Wick Communications

Building relationships pays off

In journalism on February 24, 2011 at 11:45 am

It’s worth noting that solid relationships with news sources come in handy all the time – not just when disaster strikes. Take a recent story from the Argus Observer in Ontario, Ore.

When Saint Alphonsus Medical Center announced plans to build a 30,000-square-foot expansion – a move that will bring more doctors and services to the area – hospital administrators told the local newspaper first. That didn’t just happen. It happened because Publisher John Dillon took the time to build relationships with people at the hospital – people he knew were newsmakers. Here’s what John told me about this story in an e-mail:

I came to the Argus in 2003 and started working on the relationship by volunteering on committees and groups where hospital employees were involved. Over time, things got better and I was able to get about $20,000 a year in advertising revenue and they were talking to reporters and giving us information.

I have kept a very good relationship with the marketing director and she and I have worked on an agreement that when they have an announcement she give us the information and as soon as they announce to their staff, we post as breaking news and get in the next printed publication.

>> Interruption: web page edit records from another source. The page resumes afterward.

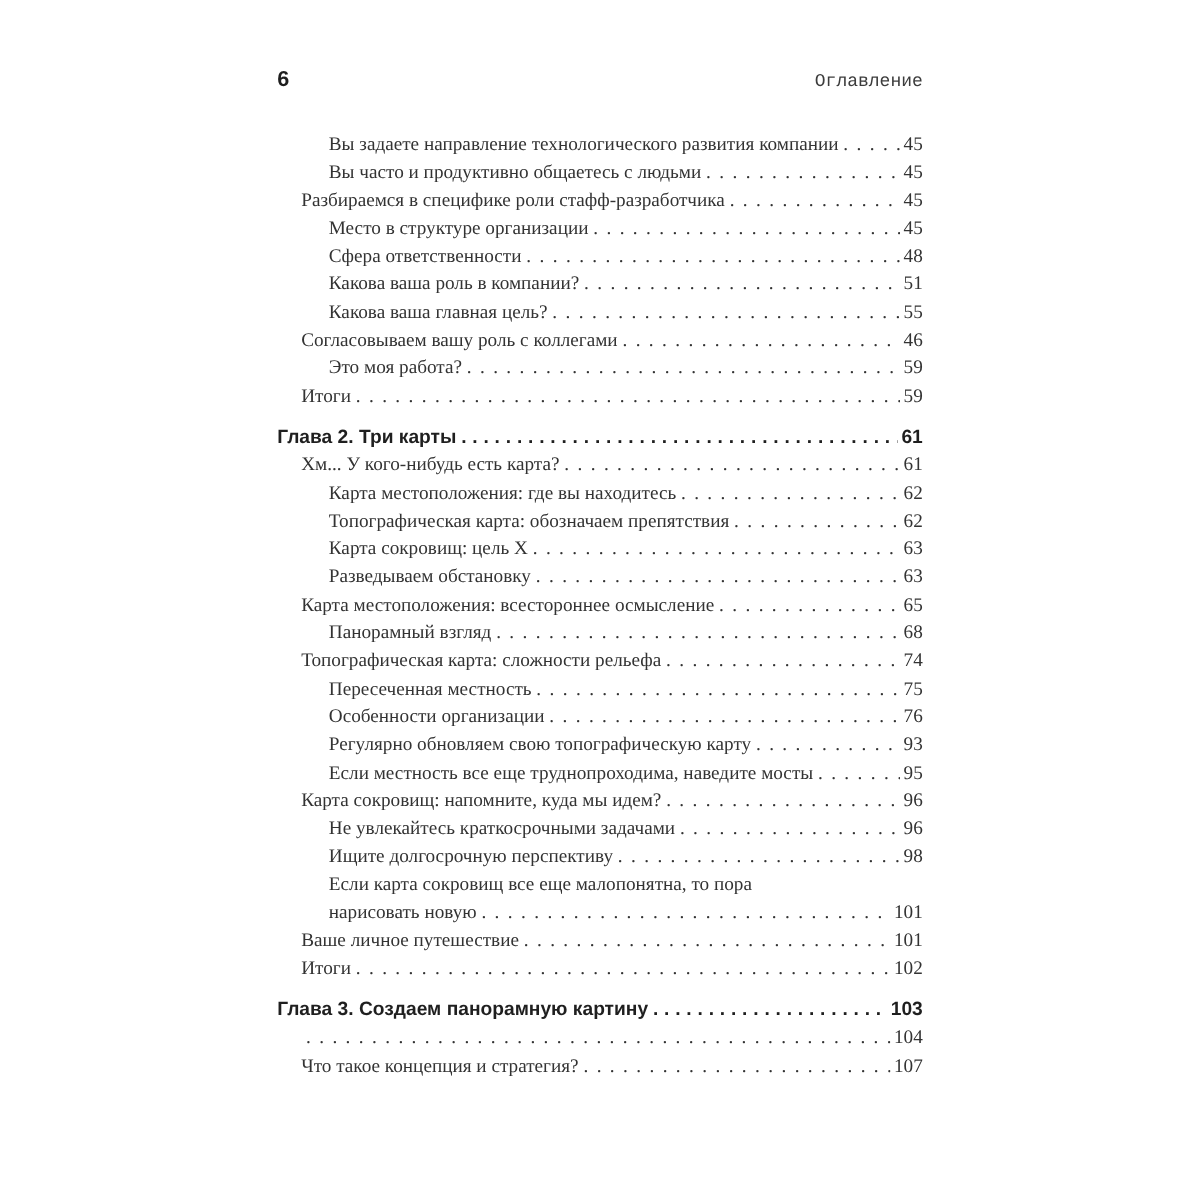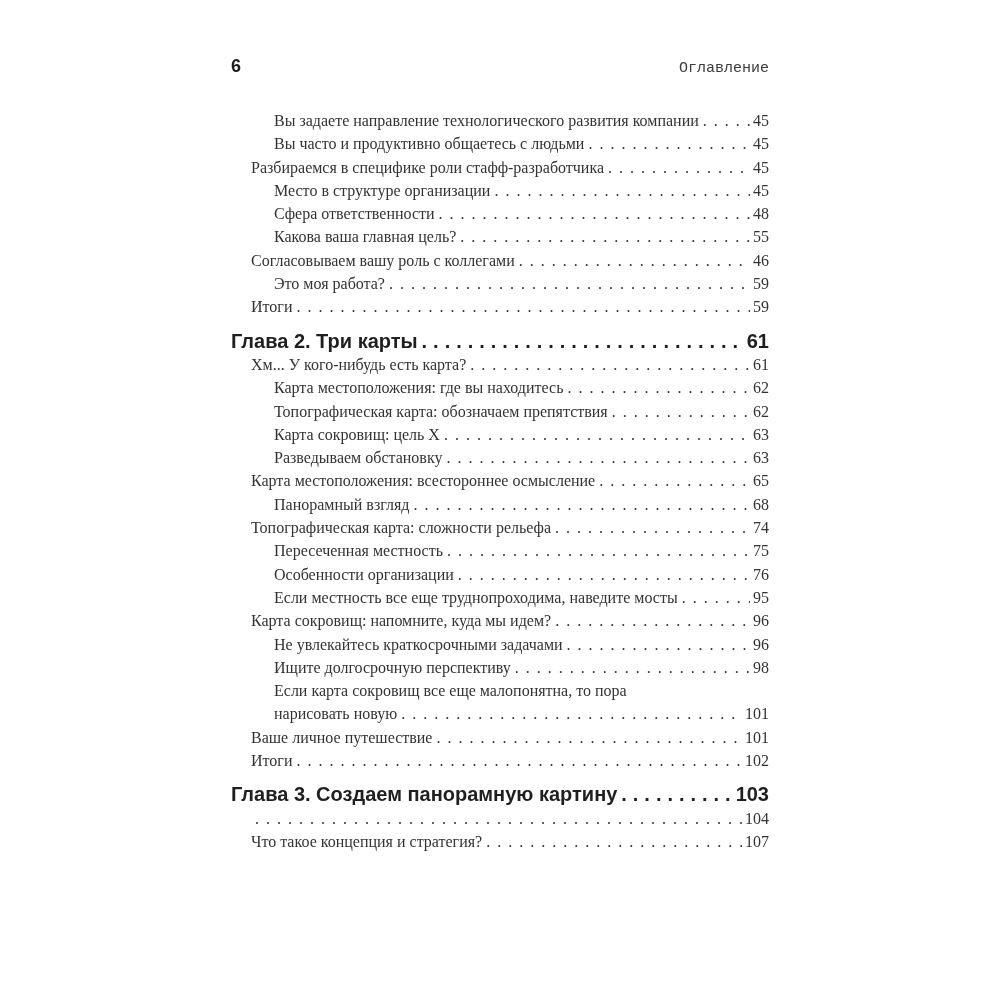"Какова ваша роль в компании?" div.row { html: none -> <div> <span>Какова ваша роль в компании?</span> <span></span> <span>51</span> </div> }
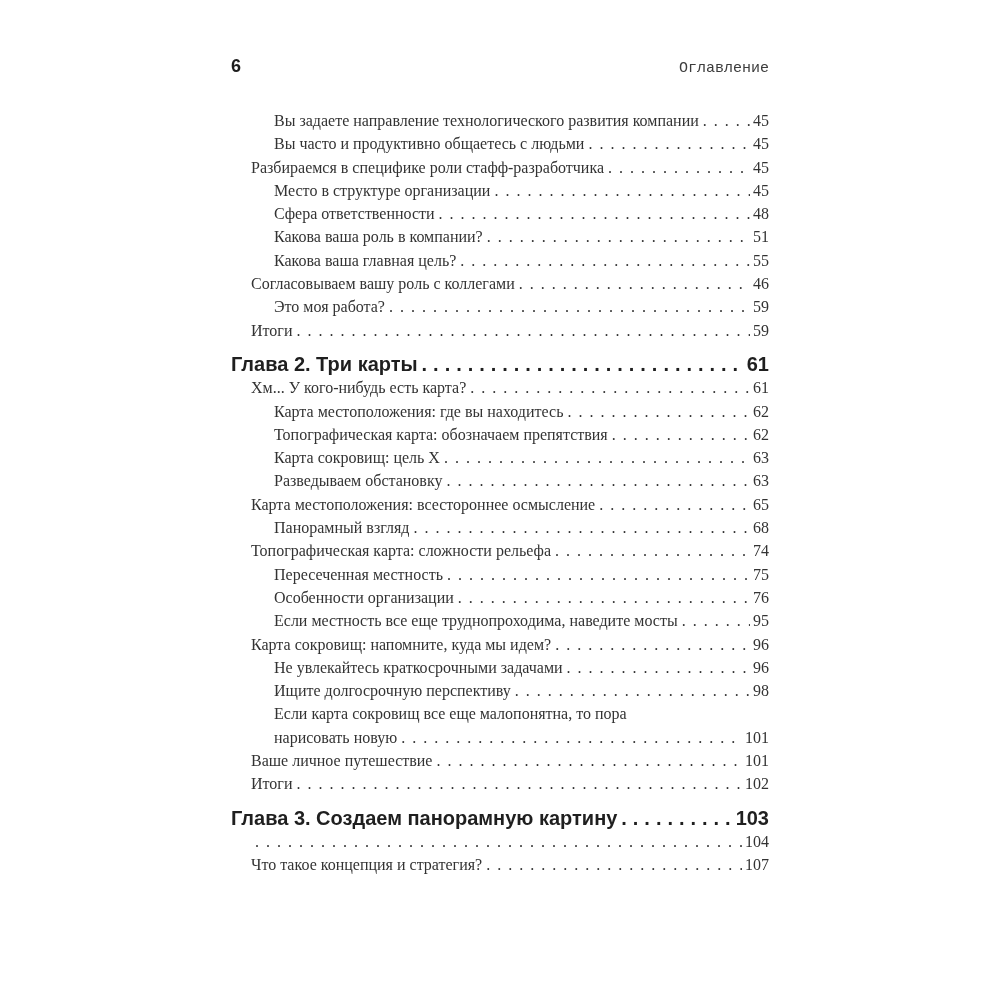"Глава 2. Три карты" .row.chapter { font-size: 20px -> 16px }
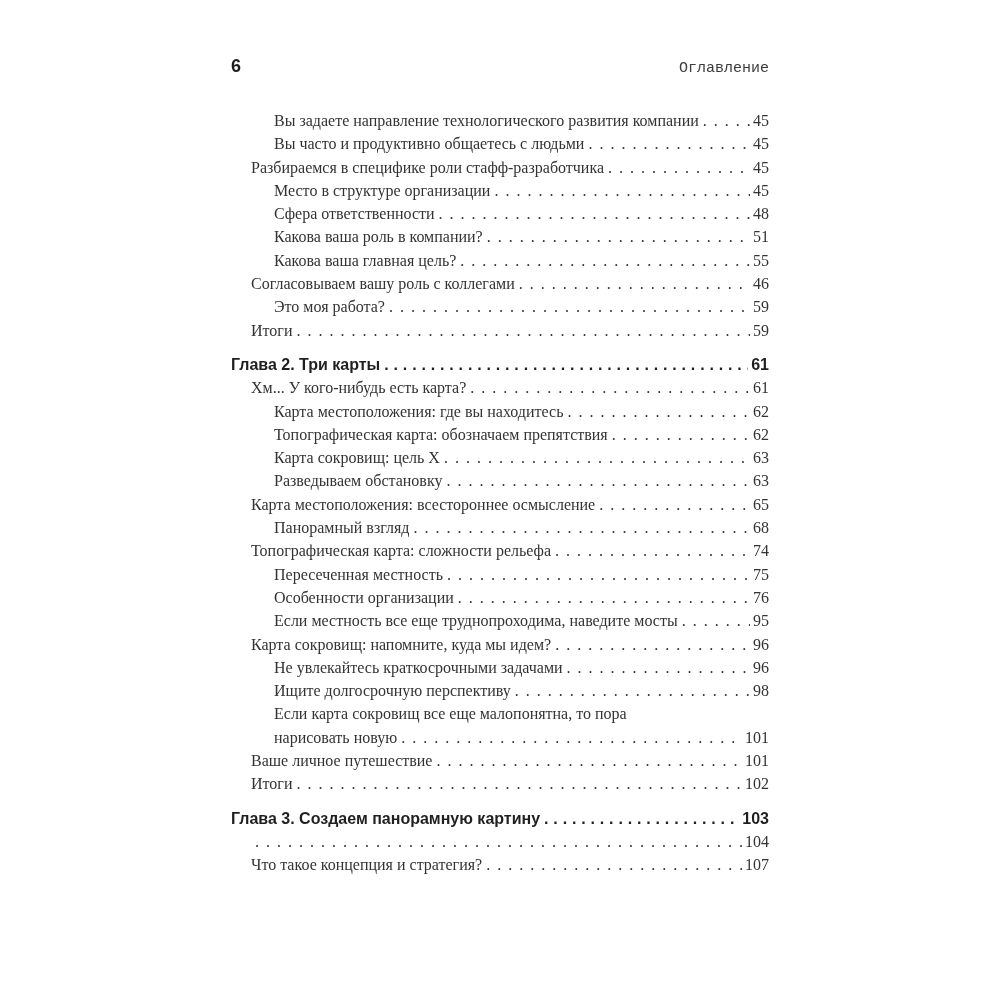"Регулярно обновляем свою топографическую" div.row { html: none -> <div> <span>Регулярно обновляем свою топографическую карту</span> <span></span> <span>93</span> </div> }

I have let her know that I will continue this until I start hearing the information on the street before we are able to break it…

This recent example is not the first time this has happened. Last fall, the hospital was purchased along with two other hospitals in our region by a Boise-based hospital. The marketing director made sure we had the information and broke it on the Web and in print before the other two much, much larger papers in the valley had it. Timing is key and the hospital knows our schedule and deadlines and always keep us in mind first.

The hospital is not really on anyone’s beat but they do get good coverage for being such a huge part of our community.

Newspapering is all about creating relationships every day. It’s a process that doesn’t always bear fruit today and in fact may never bear fruit like this. But it’s probably the most effective tool we have.